Jim went a step further in saying the planet behaved like a living organism – a metaphor that further infuriated the neo-Darwinists, but ensured this most holistic of theories spread far beyond the confines of academia to become a tenet in new age religions and part of modern popular culture.

It also made Jim into something of a guru, with an influence that spread to Margaret Thatcher, Václav Havel, Richard Branson and Vivienne Westwood. “They all look to me for guidance on saving the world, but I’m not sure I can help,” Jim told me. “I can’t be responsible for the entire planet. I do my best.”

Like anyone, he was a mass of contradictions.
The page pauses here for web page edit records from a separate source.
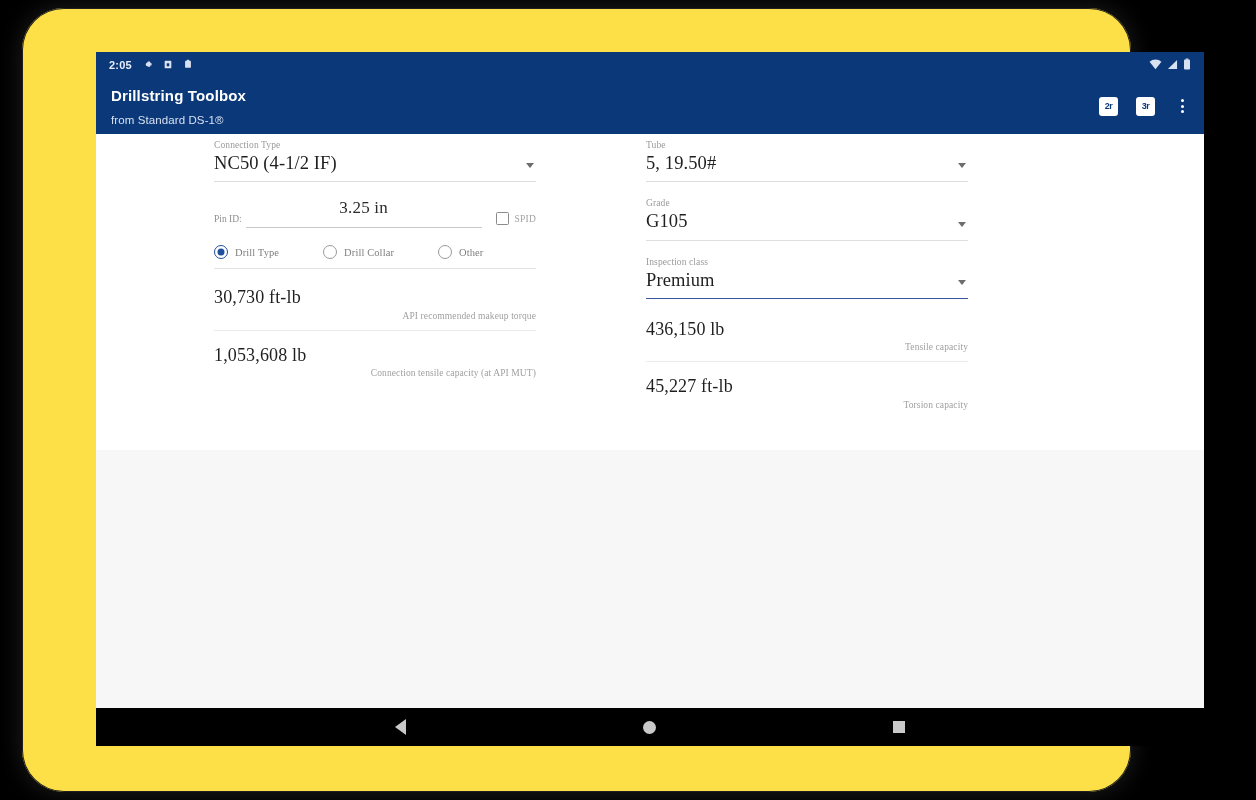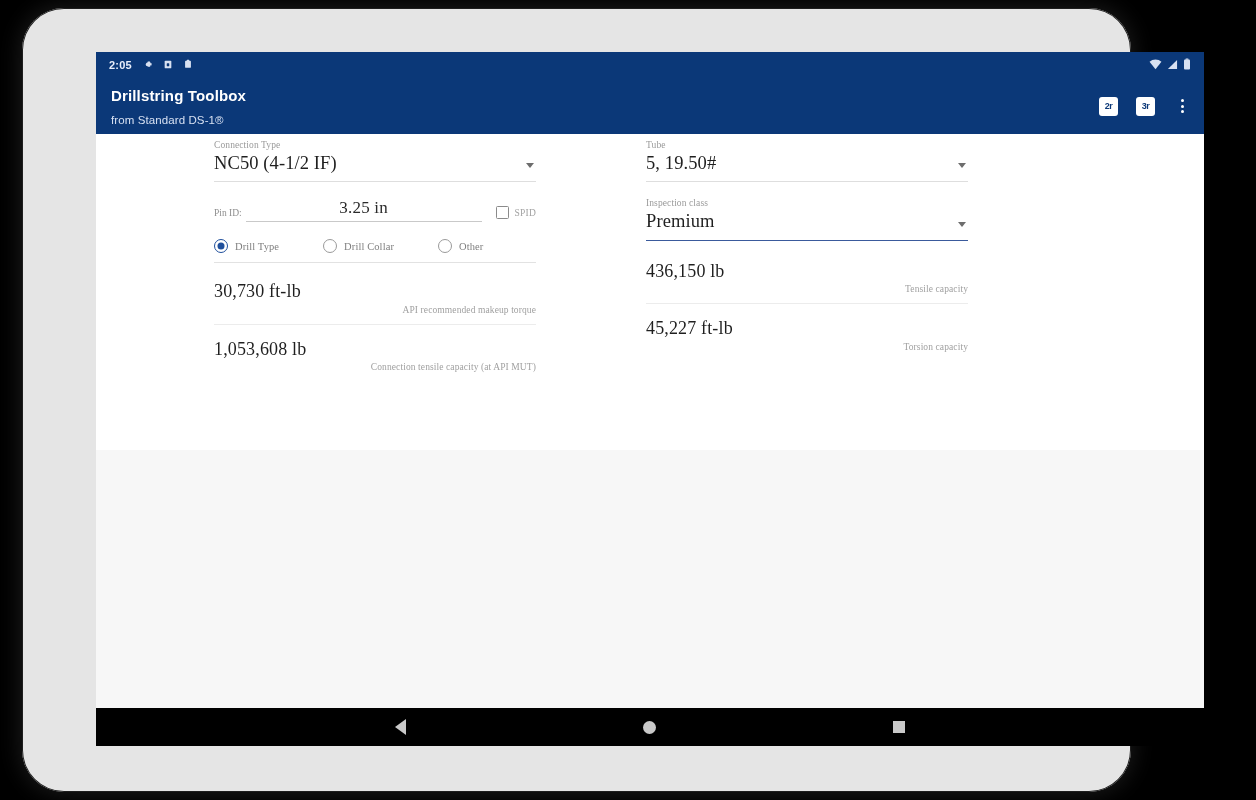--- a/index.html
+++ b/index.html
@@ -19,21 +19,21 @@
     height: 800px;
     background: #000000;
   }
 
   .tablet-frame {
     position: absolute;
     left: 22px;
     top: 8px;
     width: 1109px;
     height: 784px;
-    background: #e5e5e5;
+    background: #fde047;
     border-radius: 42px;
     box-shadow: inset 0 0 0 1px #1e1e1e, 0 0 22px 2px rgba(60,60,60,0.45);
   }
 
   .tablet-inner {
     position: absolute;
     left: 74px;
     top: 44px;
     width: 1108px;
     height: 656px;
@@ -175,21 +175,21 @@
     font-size: 9.5px;
     color: #8e8e8e;
     padding-bottom: 4px;
     white-space: nowrap;
     margin-right: 4px;
   }
   .num-input {
     flex: 1;
     border-bottom: 1px solid #c9c9c9;
     text-align: center;
-    padding-bottom: 3px;
+    padding-bottom: 9px;
     cursor: text;
   }
   .num-input-value {
     font-size: 17px;
     color: #2b2b2b;
     letter-spacing: 0.2px;
   }
   .num-check {
     display: flex;
     align-items: center;
@@ -414,20 +414,25 @@
             </div>
 
             <div class="col col-right">
 
               <div class="field">
                 <div class="field-label">Tube</div>
                 <div class="field-value">5, 19.50#</div>
                 <span class="caret"></span>
               </div>
 
+              <div class="field">
+                <div class="field-label">Grade</div>
+                <div class="field-value">G105</div>
+                <span class="caret"></span>
+              </div>
 
               <div class="field accent">
                 <div class="field-label">Inspection class</div>
                 <div class="field-value">Premium</div>
                 <span class="caret"></span>
               </div>
 
               <div class="result">
                 <div class="result-value">436,150 lb</div>
                 <div class="result-caption">Tensile capacity</div>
At different times over the past 30 years, he has declared himself pro- and anti-green, and he memorably prophesied imminent climate disaster only to chide himself for being too alarmist a few years later.

James Lovelock in his laboratory at home.
James Lovelock in his laboratory at home. Photograph: Homer Sykes/Alamy

Towards the end, he was once again filled with foreboding, and explored the possibility that the Covid pandemic was a Gaian negative feedback mechanism to reduce human pressure on the Earth system. More than once, he compared Gaia’s woes to his own health: “I can understand you old lady. We’re both in similar trouble.”
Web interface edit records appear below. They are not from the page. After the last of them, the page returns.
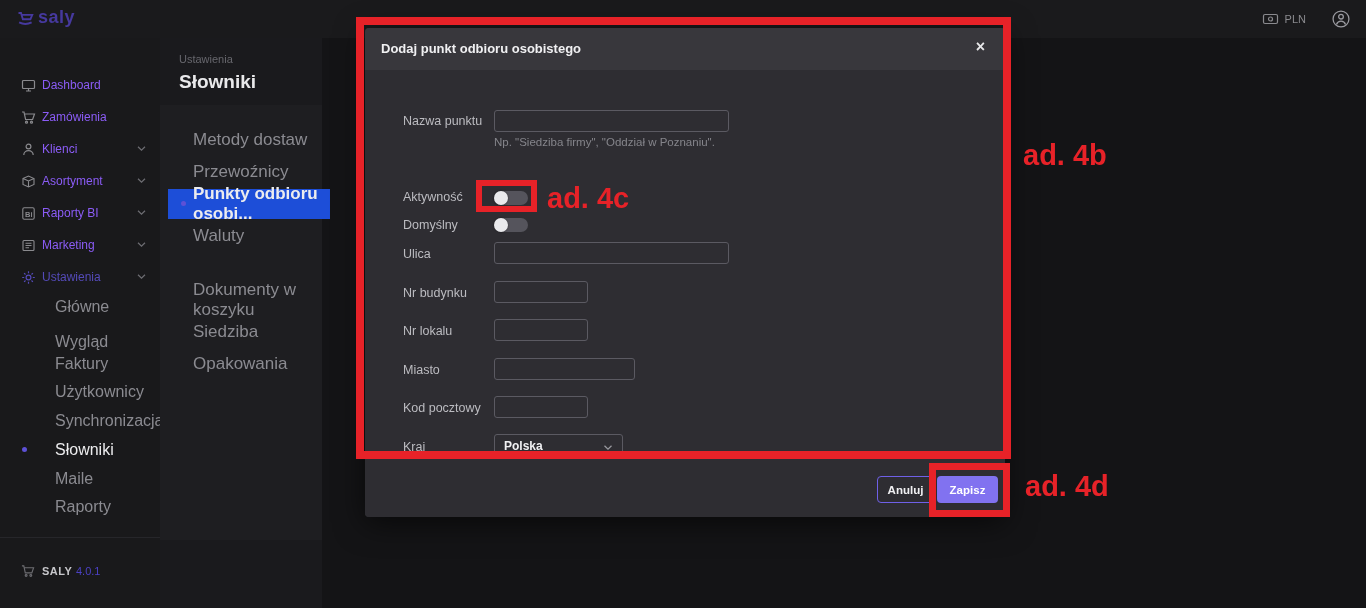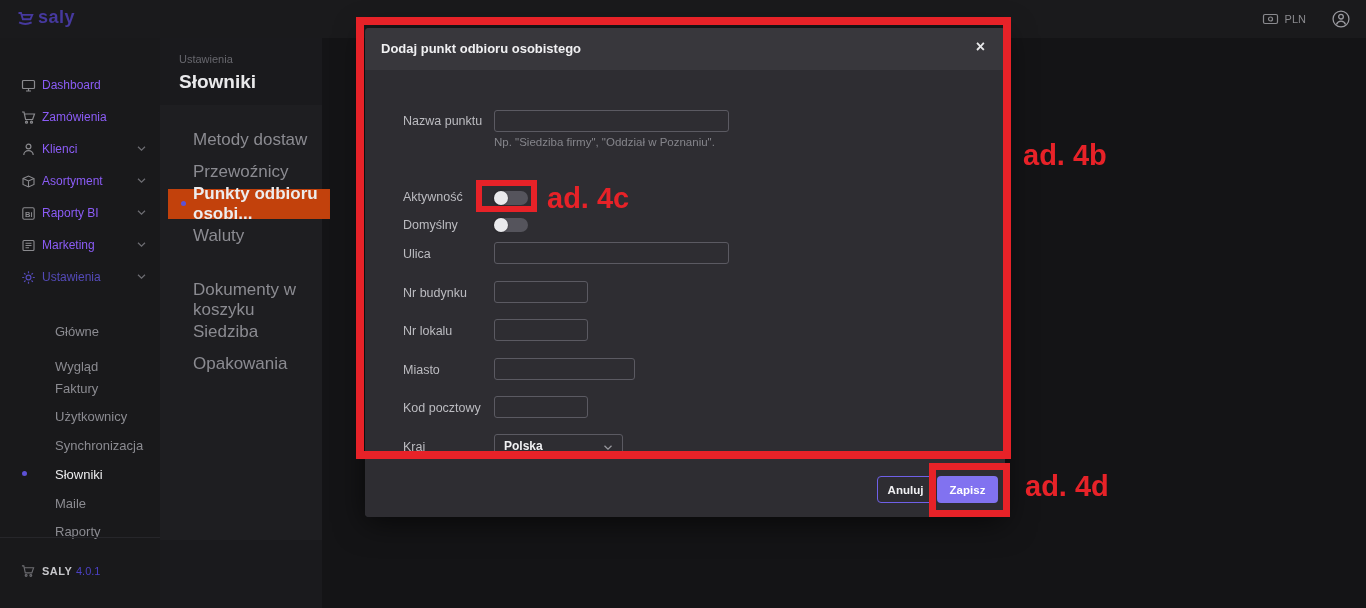--- a/index.html
+++ b/index.html
@@ -16,39 +16,39 @@
 
   
   .sidebar { position:absolute; left:0; top:38px; width:160px; height:570px; background:#19191b; }
   .nav-item { position:absolute; left:0; width:160px; height:30px; display:flex; align-items:center;
               color:#8b5cf6; font-size:12px; cursor:pointer; }
   .nav-item .ic { position:absolute; left:21px; display:flex; }
   .nav-item .lbl { position:absolute; left:42px; }
   .nav-item .chev { position:absolute; right:14px; top:11px; color:#6d6d72; }
   .nav-item.active { color:#544ab8; }
   .sub-item { position:absolute; left:0; width:160px; height:26px; display:flex; align-items:center;
-              color:#8b8b91; font-size:13px; cursor:pointer;margin-top:24px; }
+              color:#8b8b91; font-size:16px; cursor:pointer; }
   .sub-item .lbl { position:absolute; left:55px; }
   .sub-item.active { color:#ececee; }
   .dot { position:absolute; left:22px; top:10px; width:5px; height:5px; border-radius:50%; background:#5d51d6; }
   .sidebar-divider { position:absolute; left:0; top:499px; width:160px; height:1px; background:#26262a; }
   .sidebar-footer { position:absolute; left:0; top:516px; width:160px; height:34px; display:flex; align-items:center; color:#8a8a8e; }
   .sidebar-footer .ic { position:absolute; left:21px; display:flex; }
   .sidebar-footer .app { position:absolute; left:42px; font-size:11px; font-weight:bold; color:#c7c7cb; letter-spacing:.5px; }
   .sidebar-footer .ver { position:absolute; left:76px; font-size:11px; color:#4b41c4; }
 
   
   .settings-nav { position:absolute; left:160px; top:38px; width:162px; height:570px; background:#1a1a1d; }
   .crumb { position:absolute; left:19px; top:15px; font-size:11px; color:#67676d; }
   .settings-title { position:absolute; left:19px; top:33px; font-size:19px; font-weight:bold; color:#e9e9eb; }
   .settings-list { position:absolute; left:0; top:67px; width:162px; height:435px; background:#1e1e21; }
   .set-item { position:absolute; left:8px; width:162px; height:30px; display:flex; align-items:center;
               color:#8b8b91; font-size:17px; cursor:pointer; }
   .set-item .lbl { position:absolute; left:25px; }
-  .set-item.active { background:#c2410c; color:#ececee; font-weight:bold; }
+  .set-item.active { background:#1d4ed8; color:#ececee; font-weight:bold; }
   .set-item .dot { left:13px; top:12px; }
 
   
   .modal { position:absolute; left:365px; top:28px; width:640px; height:489px; background:#2e2d32;
            border-radius:4px; box-shadow:0 6px 30px rgba(0,0,0,.6); }
   .modal-header { position:absolute; left:0; top:0; width:640px; height:42px; background:#38373c;
                   border-radius:4px 4px 0 0;padding-left:40px; }
   .modal-title { position:absolute; left:16px; top:13px; font-size:13px; font-weight:bold; color:#f0f0f2; }
   .modal-close { position:absolute; right:20px; top:10px; font-size:16px; font-weight:bold; color:#e8e8ea; cursor:pointer; }
   .modal-body { position:absolute; left:0; top:42px; width:640px; height:387px; }

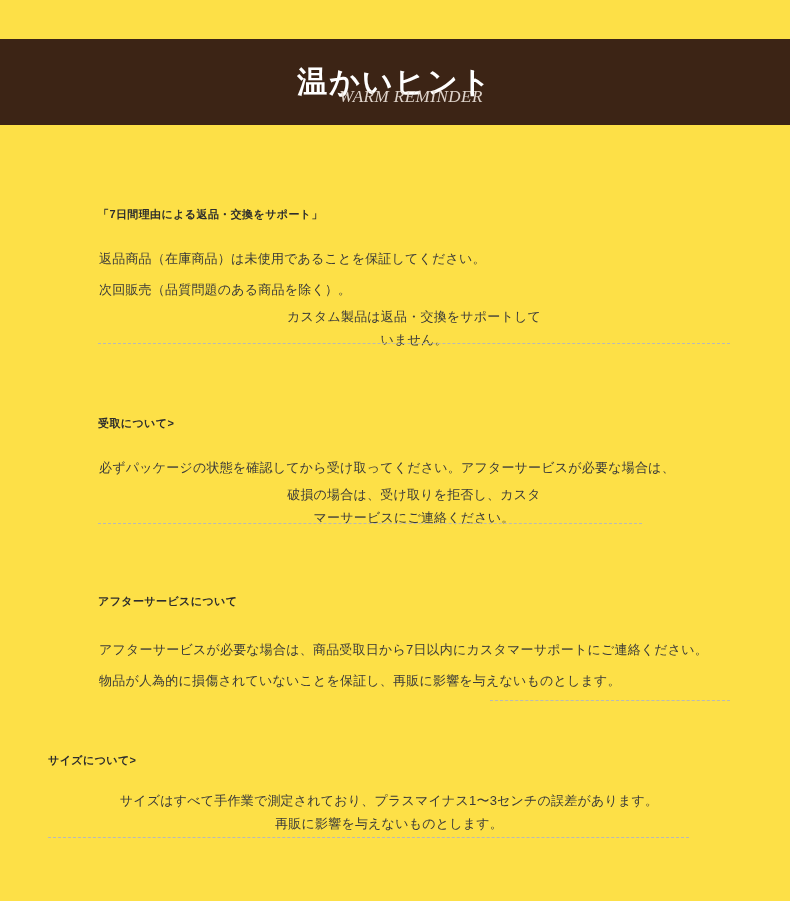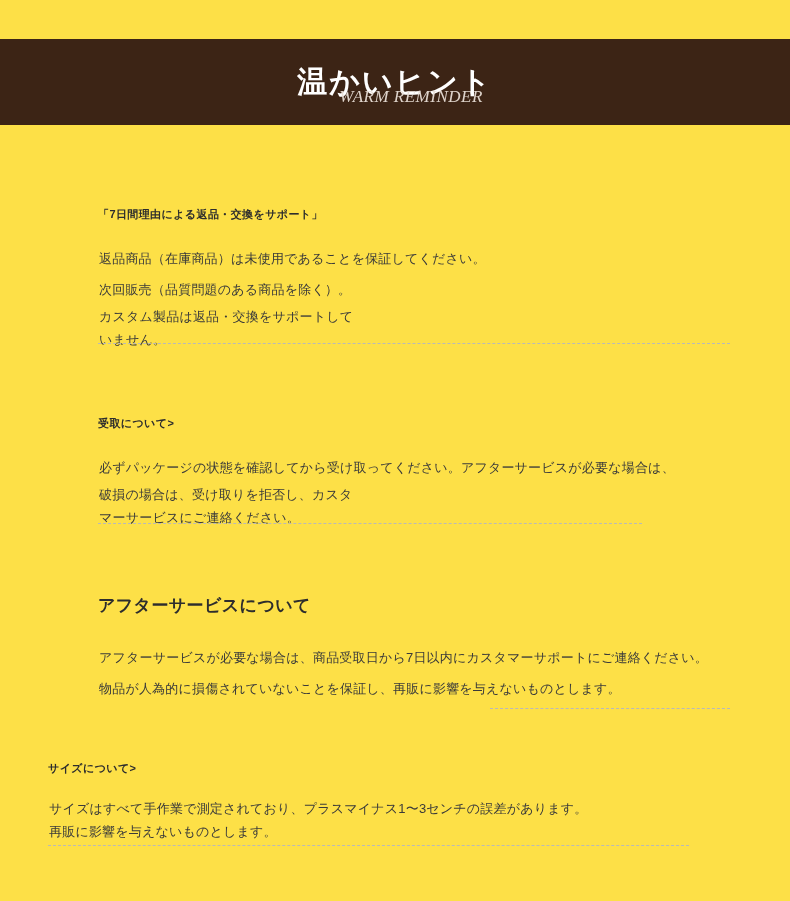--- a/index.html
+++ b/index.html
@@ -82,35 +82,36 @@
   .sec-4 { margin-top: 50px; padding-left: 48px; }
 
   .heading {
     font-size: 11px;
     font-weight: bold;
     color: #2d2d2d;
     margin: 0 0 22px 0;
     letter-spacing: 0.4px;
   }
   .heading-sm {
-    font-size: 17px;
+    font-size: 11px;
     font-weight: bold;
     color: #2d2d2d;
     margin: 0 0 26px 0;
     letter-spacing: 0.4px;
   }
   .para {
     font-size: 13px;
     line-height: 30px;
     color: #3a3a3a;
     margin: 1px;
     letter-spacing: 0.2px;
   }
   .para.tight {
     line-height: 22px;
+    text-align: center;
   }
   .divider {
     border: 0;
     border-top: 1px dashed #b9b9b9;
     margin: 6px 0 0 0;
     height: 0;
   }
   .divider.narrow {
     width: 94%;
   }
I will miss those conversations enormously. Although Jim would often gently mock Guardian values and I would sometimes roll my eyes at his more conservative views, I cherished his company and was grateful for the hospitality he and Sandy provided. This was not my usual journalistic practice, but the closer we became, the more he opened up about sensitive topics.

At this stage in life, he said, he could tell me things he had never told anyone before, which meant a much more personal and political perspective on the way scientific history is made. We never argued. I was there to ask, to listen and, most of all, to try to understand how Jim became Jim and how his views evolved.
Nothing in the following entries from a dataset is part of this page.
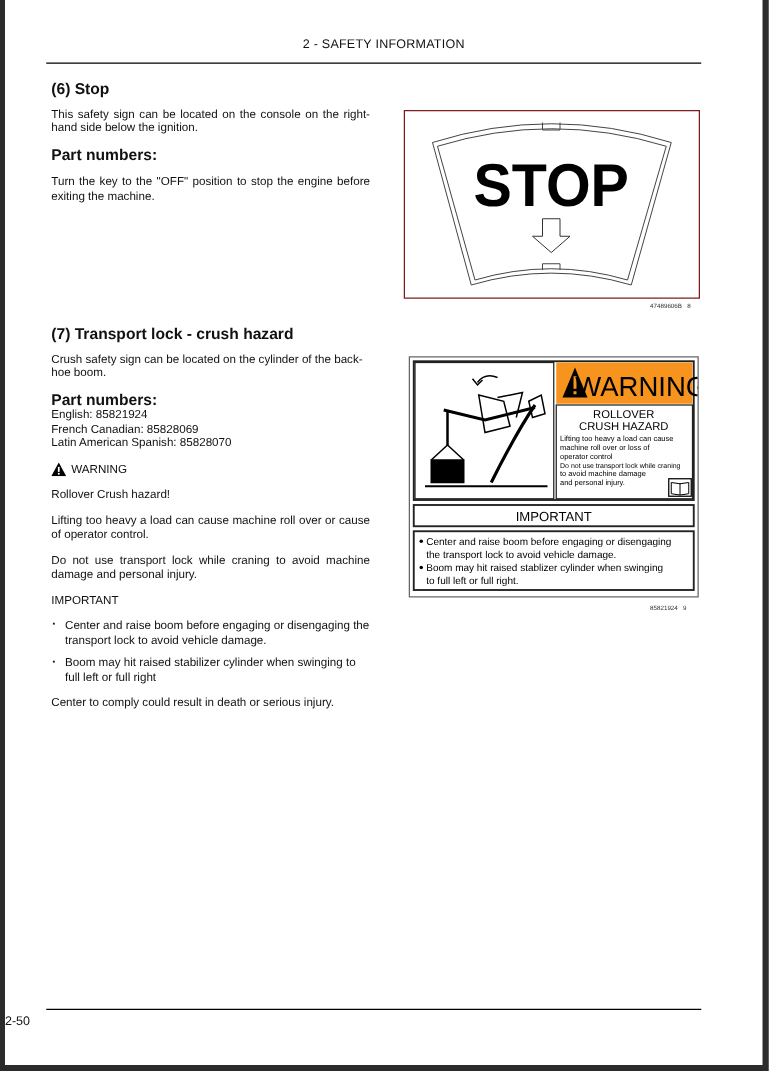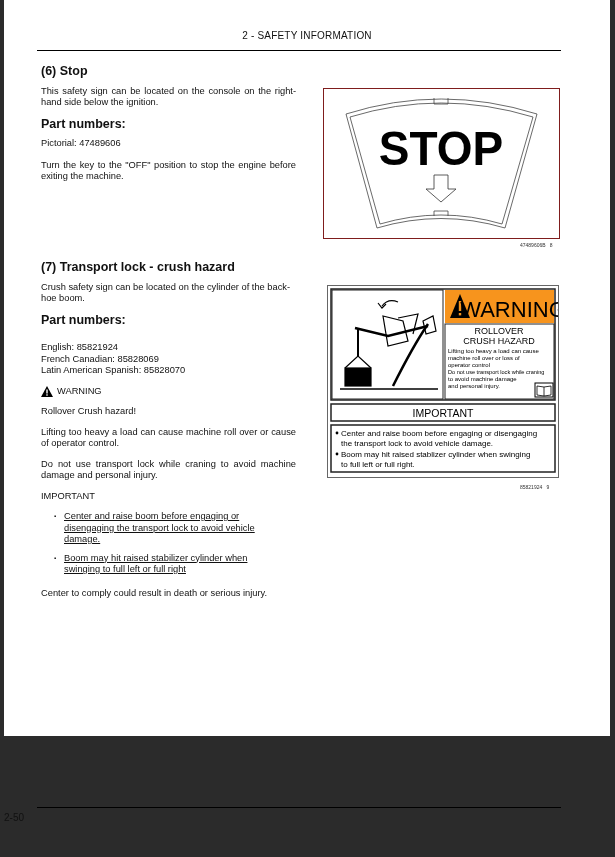--- a/index.html
+++ b/index.html
@@ -1,47 +1,46 @@
 <!DOCTYPE html>
 <html><head>
 <meta charset="utf-8">
 <style>
   html, body { margin:0; padding:0; }
   body { width:615px; height:857px; background:#2b2b2b; position:relative; overflow:hidden;
          font-family:"Liberation Sans", sans-serif; color:#111; }
-  .page { position:absolute; left:4px; top:0; width:606px; height:736px; background:#fff; }
+  .page { position:absolute; left:4px; top:0; width:606px; height:852px; background:#fff; }
   .header { position:absolute; top:30px; left:0; width:100%; text-align:center; font-size:10px; letter-spacing:0.2px; }
   .rule { position:absolute; left:33px; width:524px; height:1px; background:#000; }
   .rule.top { top:50px; }
   .rule.bottom { top:807px; }
   .footer { position:absolute; top:812px; left:0; width:100%; font-size:10px; }
   .col { position:absolute; left:37px; width:255px; font-size:9.3px; line-height:11.5px; }
   h2 { font-size:12.5px; margin:0; font-weight:bold; }
   h3 { font-size:12.5px; margin:0; font-weight:bold; }
   p { margin:0; text-align:justify; }
   .warnrow { display:flex; align-items:center; gap:4px; }
-  ul { margin:12px; padding:0; list-style:none;text-decoration:underline; }
+  ul { margin:0; padding:0; list-style:none; }
   li { position:relative; padding-left:11px; margin-bottom:7px; }
   li::before { content:"▪"; position:absolute; left:1px; top:0; font-size:6px; }
   .fig1 { position:absolute; left:319px; top:88px; width:237px; height:151px; border:1px solid #7f1d1d; box-sizing:border-box; }
   .figref { position:absolute; font-size:5px; color:#333; }
   .fig2 { position:absolute; left:323px; top:285px; width:232px; height:193px; border:1px solid #666; box-sizing:border-box; background:#fff; }
 </style>
 </head>
 <body>
 
 <div class="page">
   <div class="header">2 - SAFETY INFORMATION</div>
   <div class="rule top"></div>
 
   <div class="col" style="top:66px;">
     <h2>(6) Stop</h2>
     <p style="margin-top:8px;">This safety sign can be located on the console on the right-hand side below the ignition.</p>
     <h3 style="margin-top:10px;">Part numbers:</h3>
-    <p style="margin-top:8px;">Pictorial: 47489606</p>
     <p style="margin-top:10px;">Turn the key to the "OFF" position to stop the engine before exiting the machine.</p>
   </div>
 
   <div class="fig1">
     <svg width="235" height="149" viewBox="0 0 235 149">
       <path d="M22,25 Q117,-5 213,25 L181,139 Q117,120 53,139 Z" fill="none" stroke="#444" stroke-width="0.8"></path>
       <path d="M26,28 Q117,0 209,28 L178,135 Q117,117 56,135 Z" fill="none" stroke="#444" stroke-width="0.8"></path>
       <path d="M110,9 L110,15 L124,15 L124,9" fill="none" stroke="#444" stroke-width="0.8"></path>
       <path d="M110,127 L110,122 L124,122 L124,127" fill="none" stroke="#444" stroke-width="0.8"></path>
       <text x="117" y="72" text-anchor="middle" font-family="Liberation Sans, sans-serif" font-weight="bold" font-size="46" fill="#000" transform="scale(1,1.05)">STOP</text>
@@ -49,21 +48,21 @@
     </svg>
   </div>
   <div class="figref" style="left:516px; top:242px;">
     <span>47489606B</span>&nbsp;&nbsp;&nbsp;<span>8</span>
   </div>
 
   <div class="col" style="top:262px;">
     <h2>(7) Transport lock - crush hazard</h2>
     <p style="margin-top:8px; text-align:left;">Crush safety sign can be located on the cylinder of the back-hoe boom.</p>
     <h3 style="margin-top:10px;">Part numbers:</h3>
-    <div style="margin-top:16px;">
+    <div style="margin-top:0;">
       <div>English: 85821924</div>
       <div>French Canadian: 85828069</div>
       <div>Latin American Spanish: 85828070</div>
     </div>
     <div class="warnrow" style="margin-top:9px;">
       <svg width="12" height="11" viewBox="0 0 12 11">
         <path d="M6,0 L12,11 L0,11 Z" fill="#000"></path>
         <rect x="5.3" y="3.5" width="1.4" height="4" fill="#fff"></rect>
         <rect x="5.3" y="8.3" width="1.4" height="1.4" fill="#fff"></rect>
       </svg>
Curiosity drove him. Accuracy delighted him. But it was never just about science and data, but intuition and feeling. That’s why Jim’s theories continue to have appeal and relevance. One of his favourite poems was An Arundel Tomb by Philip Larkin. He could recite the final stanza, which now seems more apt than ever.

Time has transfigured them into

Untruth. The stone fidelity

They hardly meant has come to be

Their final blazon, and to prove

Our almost-instinct almost true:

What will survive of us is love.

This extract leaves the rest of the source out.